Das Wasser ist ihr Element
Einst jagten sie Weltrekorde. Heute genießen die Haverkamps das Familienleben.
Krefeld. Die Kenner wissen sofort Bescheid: Wiltrud Urselmann, das ist doch die Kleine aus Krefeld, die 1960 in Rom bei den Olympischen Spielen die Silbermedaille im Schwimmen geholt hat. Und es sind nicht nur die Älteren, die mit dem Namen etwas anfangen können. Wiltrud Urselmann wurde am 12. Mai 1942 in Krefeld geboren. 1955 wurde sie bei einem Schwimmfest der Krefelder Schulen entdeckt. Sie besuchte damals die Schule 19, heute bekannt als Regenbogenschule. Ihr großer Förderer war ihr Schwimmtrainer Julius Piel, der leider zu früh verstarb. Ihr Revier war Hollthausens Kull, wo sie ihren Freundinnen ein ums andere Mal davonschwamm. Sie alle nannten sie „Duxa“ — warum, wieso, weshalb, ist ihr heute noch ein Rätsel.
Sehr schnell stieß sie in die erste Reihe der Brustschwimmerinnen vor und verbesserte sich stetig. Welche Zeiten hätte sie wohl damals schon erzielt, wenn die Trainingsmöglichkeiten in Krefeld optimal gewesen wären? In Ermangelung einer 50 m-Bahn musste sie oft nach Wuppertal, Oberbruch oder Wesel ausweichen. Die 200-m-Brust schwamm sie von anfänglichen 3:18,0 später in 2:48,6 Minuten. Sie stellte mehrere Weltrekorde auf, und mit 2:50,0 wurde sie hinter der Britin Anita Lonsbrough Silbermedaillengewinnerin in Rom. 1957 war sie die jüngste Sportlerin des Jahres. Jedes Jahr wird sie noch zur Sportlerehrung nach Baden-Baden eingeladen. Jedes Mal gibt es ein tolles Wiedersehen mit den Sportskameraden.
Die folgenden Olympischen Spiele waren nicht so erfolgreich. In Tokio schied Urselmann bereits im Zwischenlauf aus. Doch jetzt erreichte sie eine Einladung der Internationalen Schwimmhalle des Ruhmes. Vom 13. bis 15. Juni treffen sich dort die Olympiateilnehmer von 1964 im amerikanischen Fort Lauderdale, um den 50. Jahrestag der Olympischen Spiele von Tokio zu feiern.

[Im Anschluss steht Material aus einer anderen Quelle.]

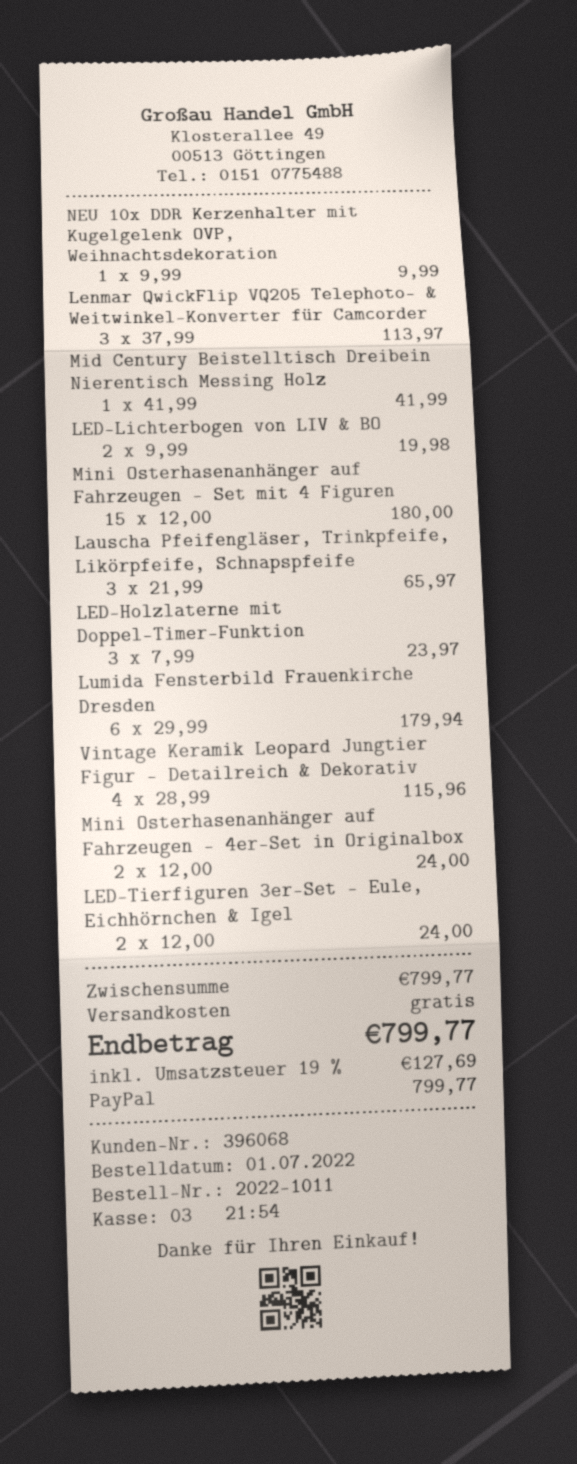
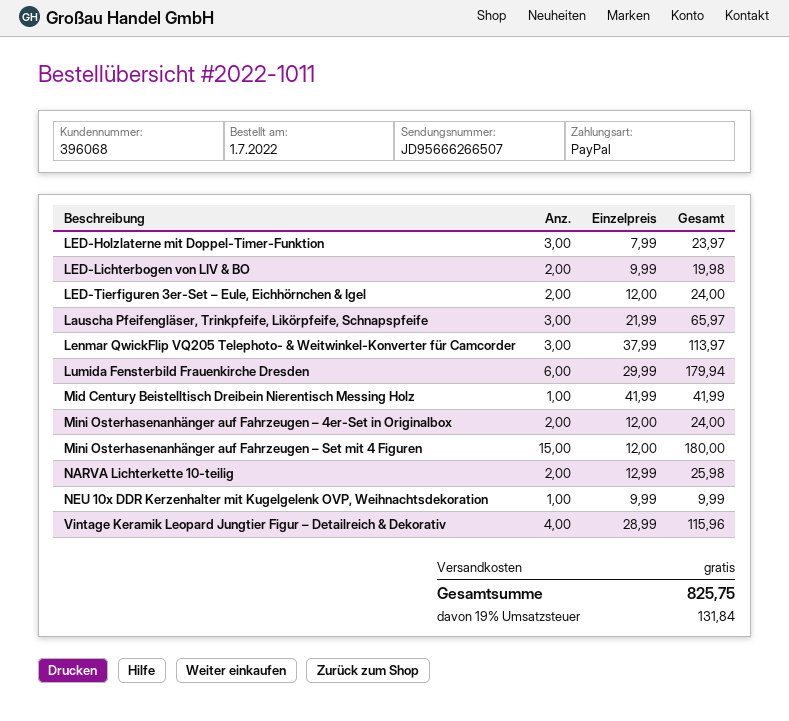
NARVA Lichterkette 10-teilig: none -> 2 x 12.99 = 25.98
tax: 19% = 127.69 -> 19% = 131.84
total: 799.77 -> 825.75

Dies ist aber nur eine von vielen Einladungen, die sie und ihr Mann im Laufe eines Jahres bekommen. Ihr Mann, das ist der 197-fache Wasserball-Nationalspieler Hermann Haverkamp (71), Olympiateilnehmer 1968 in Mexiko und 1972 in München, den sie 1962 bei den amerikanischen Schwimmwettkämpfen kennen- und lieben gelernt hat. Sie wurde dort amerikanische Meisterin, und ihr Mann gewann die Meisterschaft mit der Staffel. Er ist übrigens der einzige Wasserballer, der in einer Schwimmstaffel über 4 x 100 m Kraul-Weltrekord geschwommen ist. „Eine Silbermedaille habe ich nie gewonnen, dafür aber habe ich eine geheiratet“, sagt er scherzhaft. Seit 1966 sind beide glücklich verheiratet. Tochter Wibke (42) trat in deren Fußstapfen. Unter ihrem Vater als Trainer wurde sie mit den Damen des SV Bayer Deutsche Meisterin im Wasserball.
Der ganze Stolz der Familie sind die beiden Enkelkinder Umo (9) und Bego (4). Mit ihnen gehen die Haverkamps schwimmen, und auch sonst sind die beiden noch als Schwimmer aktiv. Zweimal die Woche ziehen sie in der Bayer-Traglufthalle ihre Bahnen und spulen auch mal gerne 2000 Meter herunter. Zu ihren weiteren Hobbys zählen Flohmarktbesuche und Gartenarbeit. Familie geht dem Paar über alles, und das merkt man, wenn sie von ihrer Tochter, dem Schwiegersohn und den Enkelkindern sprechen.